Quella data segna l’inizio del nostro presente; da allora, infatti, gli arrivi degli stranieri in Italia sono stati trattati come emergenza continua, fino ad arrivare alla condanna dell’Italia, da parte del Tribunale Europeo, per la politica repressiva dei respingimenti del 2009.
Il materiale del film proviene in larga misura da archivi cinematografici e televisivi albanesi e baresi, e, partendo dalle riprese di operatori che documentarono con nitidezza e continuità quei giorni, gli sceneggiatori, Antonella Gaeta, Benni Atria e Daniele Vicari, hanno individuato alcuni preziosissimi testimoni diretti che hanno accettato di ripercorre la loro storia individuale e collettiva, rivivendola in prima persona. L’intreccio di immagini di repertorio e vita vissuta scorre su un set a sfondo bianco – pensato insieme al direttore della fotografia, Gherardo Gossi – che diviene lavagna luminosa delle emozioni dei testimoni affiorate nella loro totale e spontanea limpidezza.

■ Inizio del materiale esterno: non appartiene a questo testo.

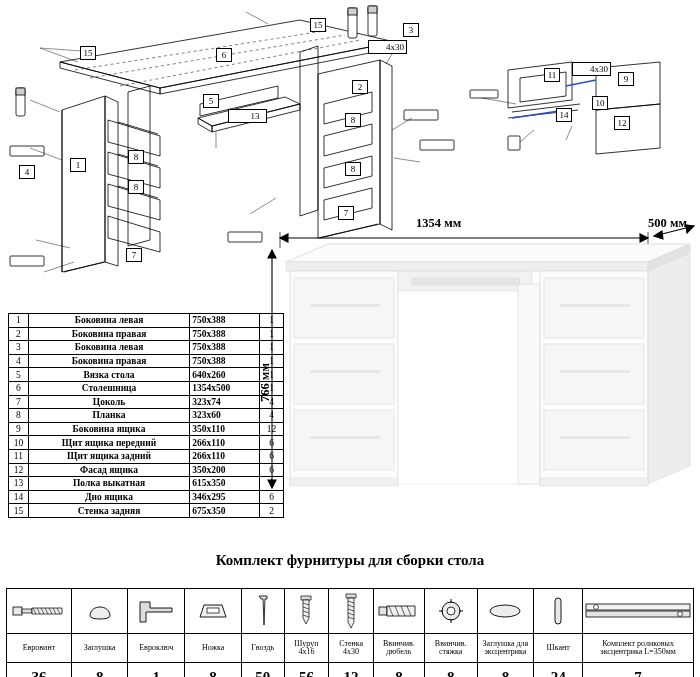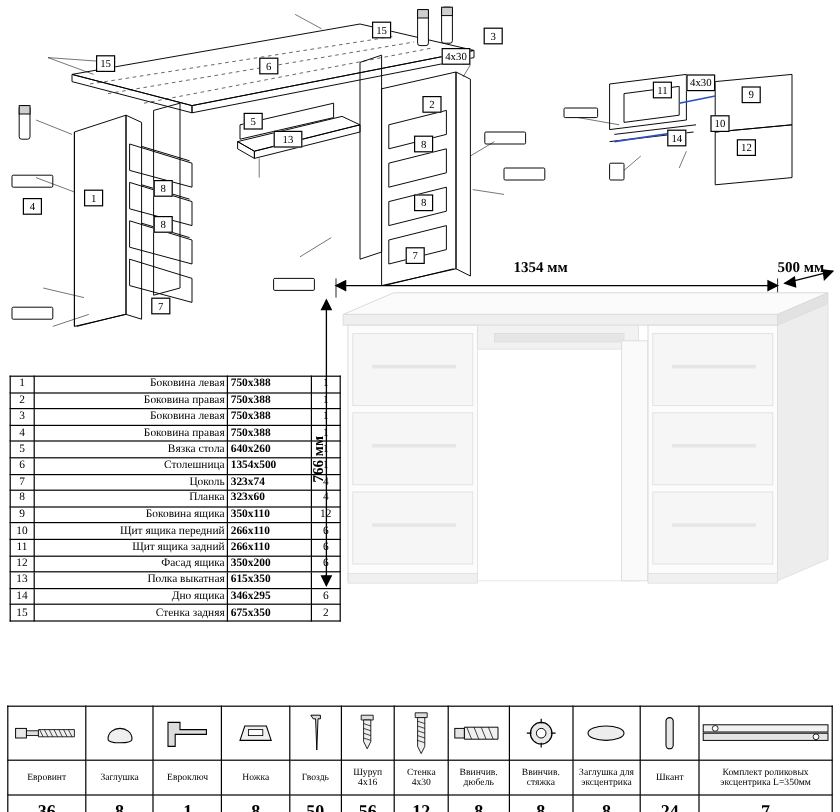--- a/index.html
+++ b/index.html
@@ -25,7 +25,7 @@
     display:flex;align-items:center;justify-content:center;
     width:14px;height:12px;
   }
-  .numwide{width:22px;}
+  .numwide{width:22px;padding-left:15px;}
 
   
   .parts{

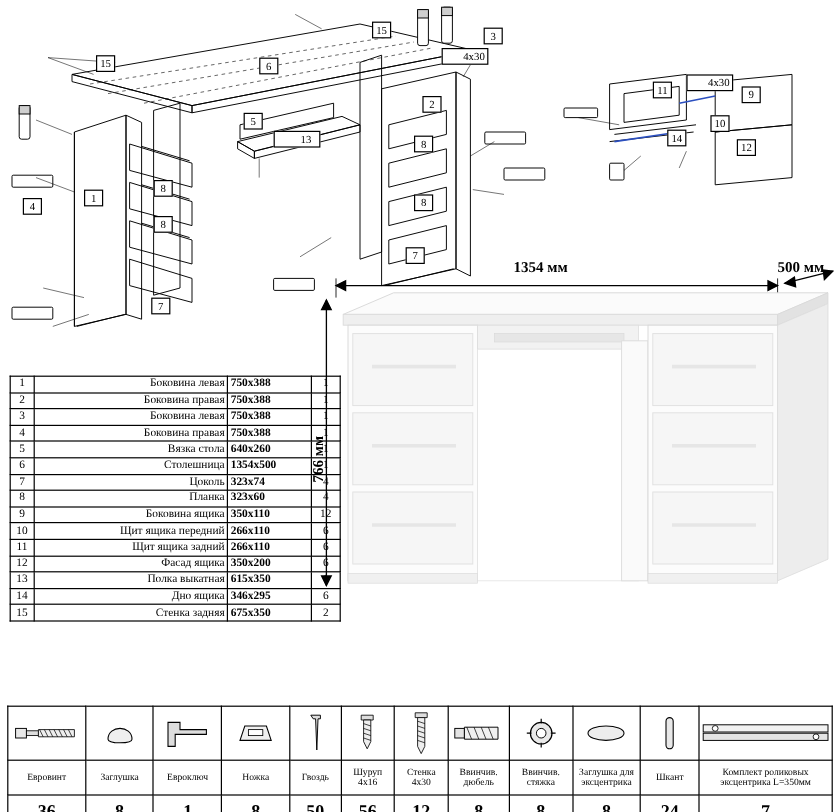--- a/index.html
+++ b/index.html
@@ -354,7 +354,7 @@
       </g>
     </svg>
 
-    <div class="dimlabel" style="left:178px;top:-6px;">1354 мм</div>
+    <div class="dimlabel" style="left:166px;top:-6px;">1354 мм</div>
     <div class="dimlabel" style="left:398px;top:-6px;">500 мм</div>
     <div class="dimlabel vert" style="left:8px;top:180px;">766 мм</div>
   </div>

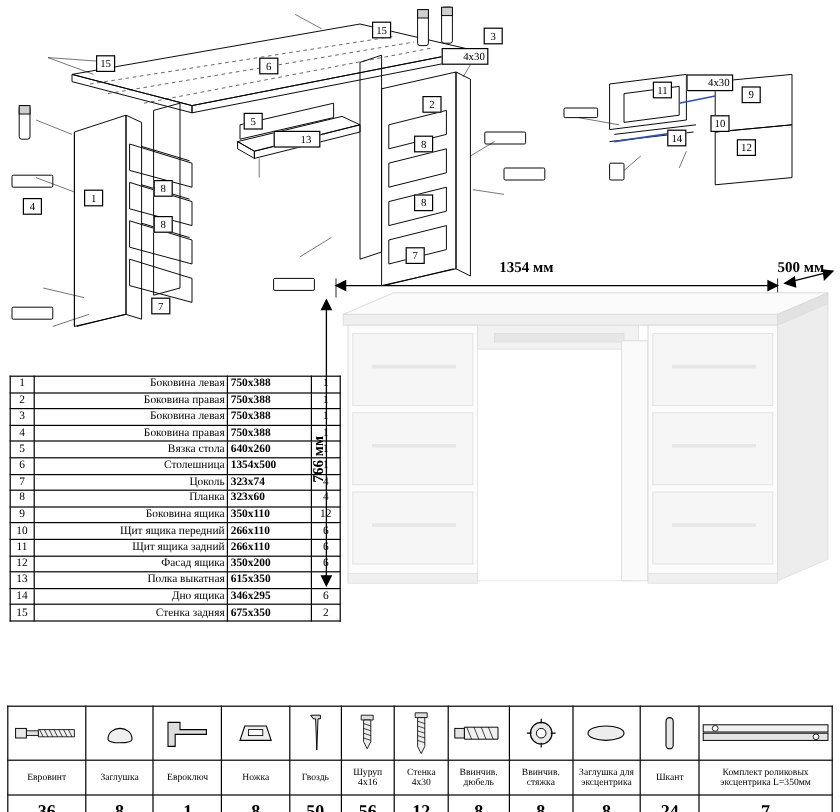--- a/index.html
+++ b/index.html
@@ -41,7 +41,7 @@
     white-space:nowrap;
   }
   .parts td.idx{width:14px;text-align:center;}
-  .parts td.nm{width:150px;text-align:right;font-weight:normal;}
+  .parts td.nm{width:150px;text-align:center;font-weight:bold;}
   .parts td.dim{width:62px;text-align:left;font-weight:bold;}
   .parts td.qt{width:18px;text-align:center;}
 

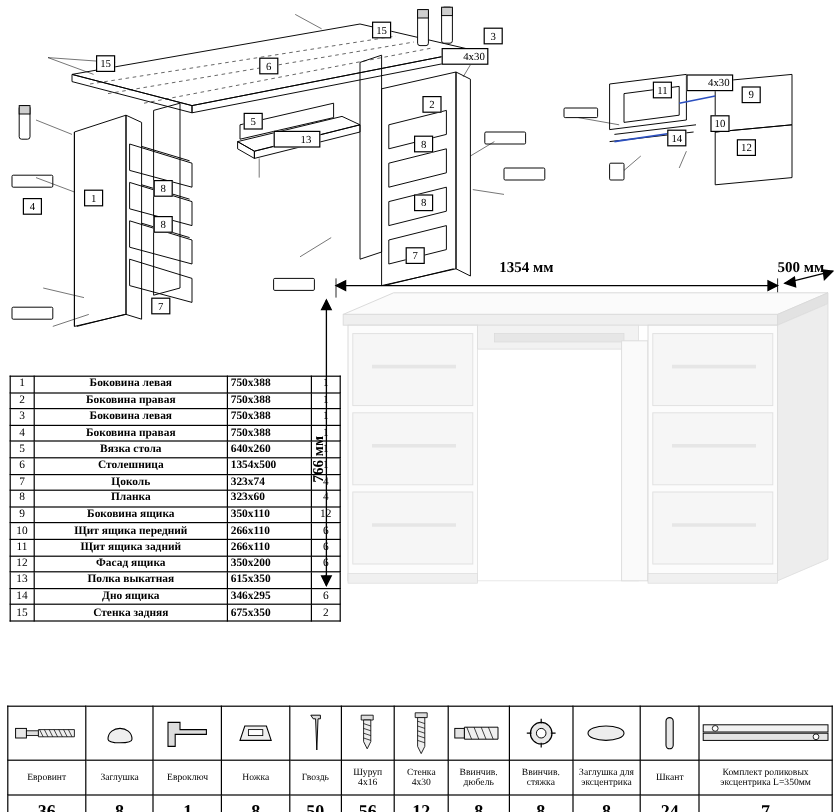--- a/index.html
+++ b/index.html
@@ -359,6 +359,7 @@
     <div class="dimlabel vert" style="left:8px;top:180px;">766 мм</div>
   </div>
 
+  <div class="kit-title">Комплект фурнитуры для сборки стола</div>
 
   <table class="kit">
     <tbody>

All’indomani dall’approdo, dopo lunghissime operazioni di sgombero, gli albanesi furono rinchiusi nello stadio della Vittoria, allora completamente vuoto ed abbandonato, in attesa del rimpatrio. Quella decisione ha finito per identificare negli anni successivi lo Stadio della Vittoria come lo Stadio della Sconfitta – espressione utilizzata dal professor Franco Cassano – poiché in quelle giornate di agosto, esso si trasformò nel primo CIE (Centro di identificazione ed espulsione) e da allora si è iniziato ad adoperare parole come “extracomunitari”, “profughi”, “immigrati”, meri termini tecnici che fanno velo all’umanità di uomini, donne e bambini.
La storia de La nave dolce non appartiene quindi al passato ma continua, accade quotidianamente sulle coste di Otranto, Brindisi, Lampedusa, approdi dimenticati, di cui nessuno più scrive, ma che rappresentano vite, famiglie, affetti.
Quello che fu il primo respingimento di massa avvenuto in Italia è diventato il modus operandi della classe politica italiana che, come ricordava Vicari, “per non perdere l’elettorato ha perso la ragione perseguendo campagne xenofobe”.
Attraverso il materiale d’archivio e il lavoro coi testimoni il regista è riuscito, come già aveva fatto con Diaz, a tirar fuori il senso più profondo della storia della nave Vlora, ecco perché, in qualche modo, siamo tutti a bordo.
Il film che ha vinto il prestigioso “Premio Pasinetti” come “Miglior Film Documentario”, coprodotto da Apulia Film Commission, Indigo Film, Ska-Ndal e Rai Cinema e distribuito da Microcinema in ventotto copie a partire da oggi giovedì 8 novembre è in programma nelle sale italiane e del circuito D’Autore.